DATE: Sunday, June 30, 1996                  TAG: 9607010123
SECTION: SPORTS                   PAGE: C-8  EDITION: METRO 


RADFORD COACH BEATS VMI TO RECRUITING MAT |BY DANIEL UTHMAN| |STAFF WRITER|

RON BRADLEY snatched a big man from friend Bart Bellairs, but the Keydets didn't come up short.

Radford coach Ron Bradley may have gotten back at his friend and former coaching mate Bart Bellairs for VMI's 110-103 victory last season over the Highlanders.

Bradley, who was one of Bellairs' contacts at Maryland when he got his first Division I assistant's job in 1986, beat the Keydets for one of their top recruiting targets of 1996. Ryan Charles, a 6-foot-9 center from Clover Hill High School in Midlothian, heads a three-man Radford recruiting class.

``I know it was tough on Ryan,'' Bradley said of Charles' college decision. ``He loves Coach Bellairs. For us, the decision was clear-cut.''

Charles' 3.9 grade-point average was nearly as attractive as his basketball statistics: 21.9 points, 12 rebounds and three blocks per game. Bradley also said he thinks Charles could grow two or three more inches.

Joining Charles in the Radford class are 6-4 Jon Belt, a guard who last year turned down offers from Richmond and UNC-Charlotte to enroll at Hargrave Military Academy, and 6-1 Rian Everett of Virginia Beach, who Bradley said will fill Radford's hole at point guard.

Just because VMI lost out on Charles doesn't mean its class lacks talented big men. The Keydets lost their top three post players to graduation, but will bring in 6-9 center Chris DiNunzio from Cape Henry Collegiate School in Virginia Beach. VMI also signed 6-9 forward Eric Mann of Rock Hill (S.C.) High School.

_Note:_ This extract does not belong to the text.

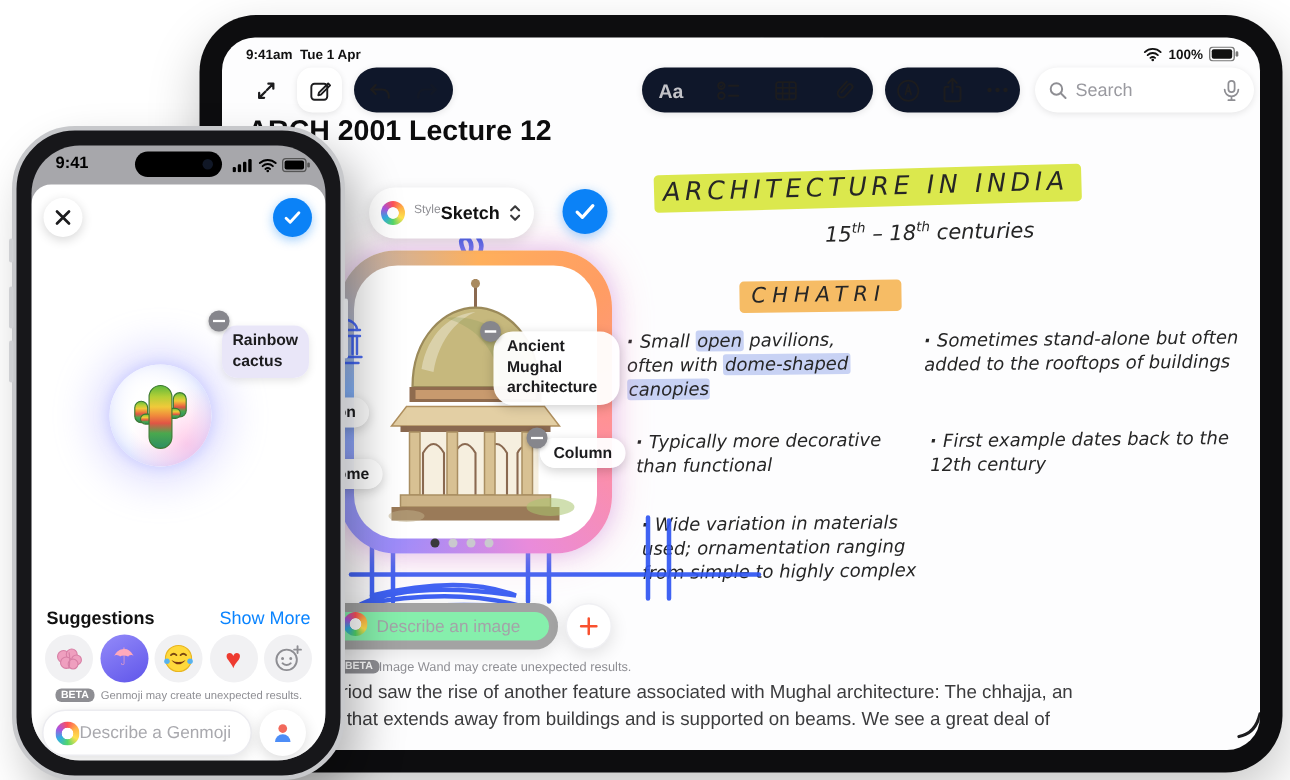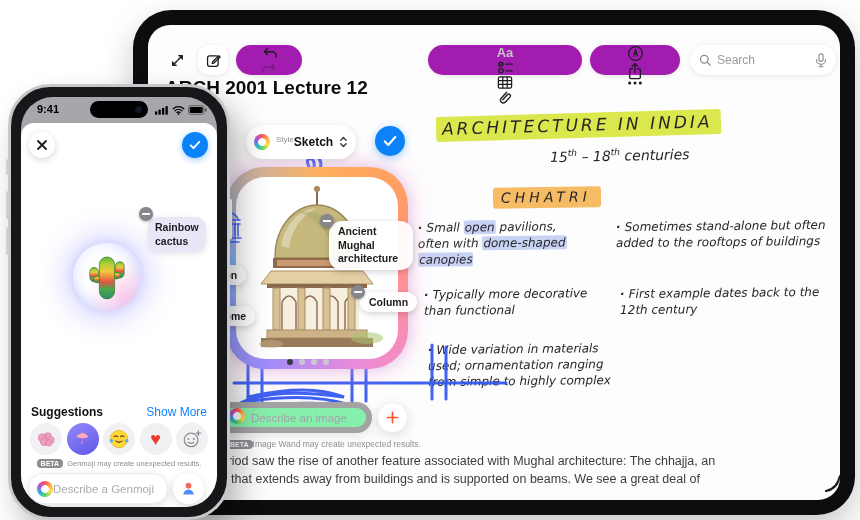"9:41am Tue 1 Apr" div.ipd-status { html: none -> <div> <span> <span>9:41am</span>&nbsp;&nbsp;<span>Tue 1 Apr</span> </span> <span> <svg> <path></path> <circle></circle> </svg> <span>100%</span> <svg> <rect></rect> <rect></rect> <rect></rect> </svg> </span> </div> }
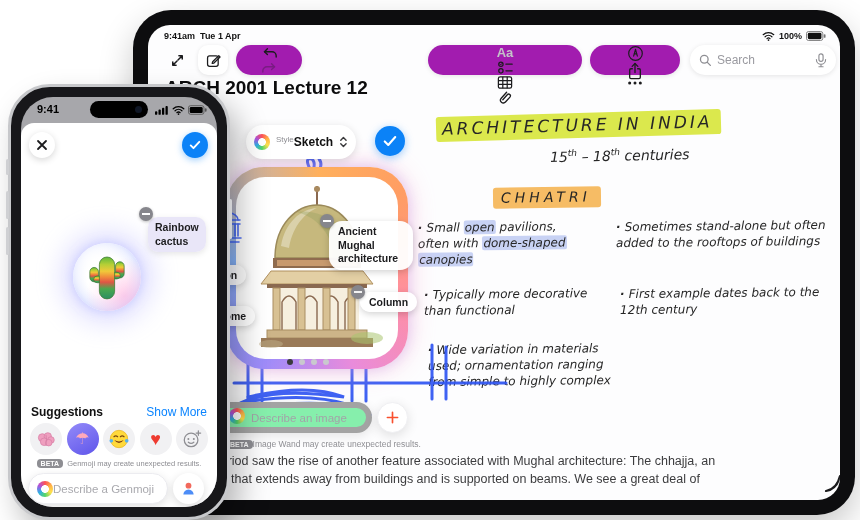"Aa" .tb-pill { background: #a21caf -> #0f172a; flex-direction: column -> none }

Aaron Demory, a 6-3 wing player from Woodbridge, is perhaps the most highly regarded of VMI's prospects. Demory averaged 18.3 points, 8.7 rebounds 2.3 steals and 2.3 blocks per game in a senior season in which he became the first player from Woodbridge High School to be named to the Washington Post's all-Met first team. Demory's high school coach was Andy Gray, a graduate of William Byrd High School.

Roanoke College looks at 6-6, 210-pound Ramsey Hathaway as a breakthrough recruit, not only because of his talent, but also because he is coach Page Moir's first signee from the post-graduate program at Fork Union Military Academy. Hathaway, a 1995 graduate of Albemarle High School, is expected to back up frontcourt men Tim Braun and Jon Maher while filling the minutes vacated by graduated center Steve Camara.

Moir also expects Kyle Murphy, a 6-4 wing player, to develop into a high-flying scorer. Moir got Murphy from the Fuqua School in Hampden-Sydney's backyard, but noted that the Tigers and Maroons crossed paths on the recruiting trail less frequently this year.

Kevin Moore has signed a large class for his second season at Washington and Lee, both in numbers (eight) and height. Six of Moore's recruits stand 6-6 or taller.

The class is led by two 6-7 players, center Gavin Dean, who averaged 17 points and 6.8 rebounds as a senior at St.Andrew's High School in Boca Raton, Fla., and Scott Hudson, a forward who averaged a double-double in points and rebounds in Basking Ridge, N.J.

W&L's class already shares an attribute of many of the school's athletic teams: none of the eight prospects hail from Virginia.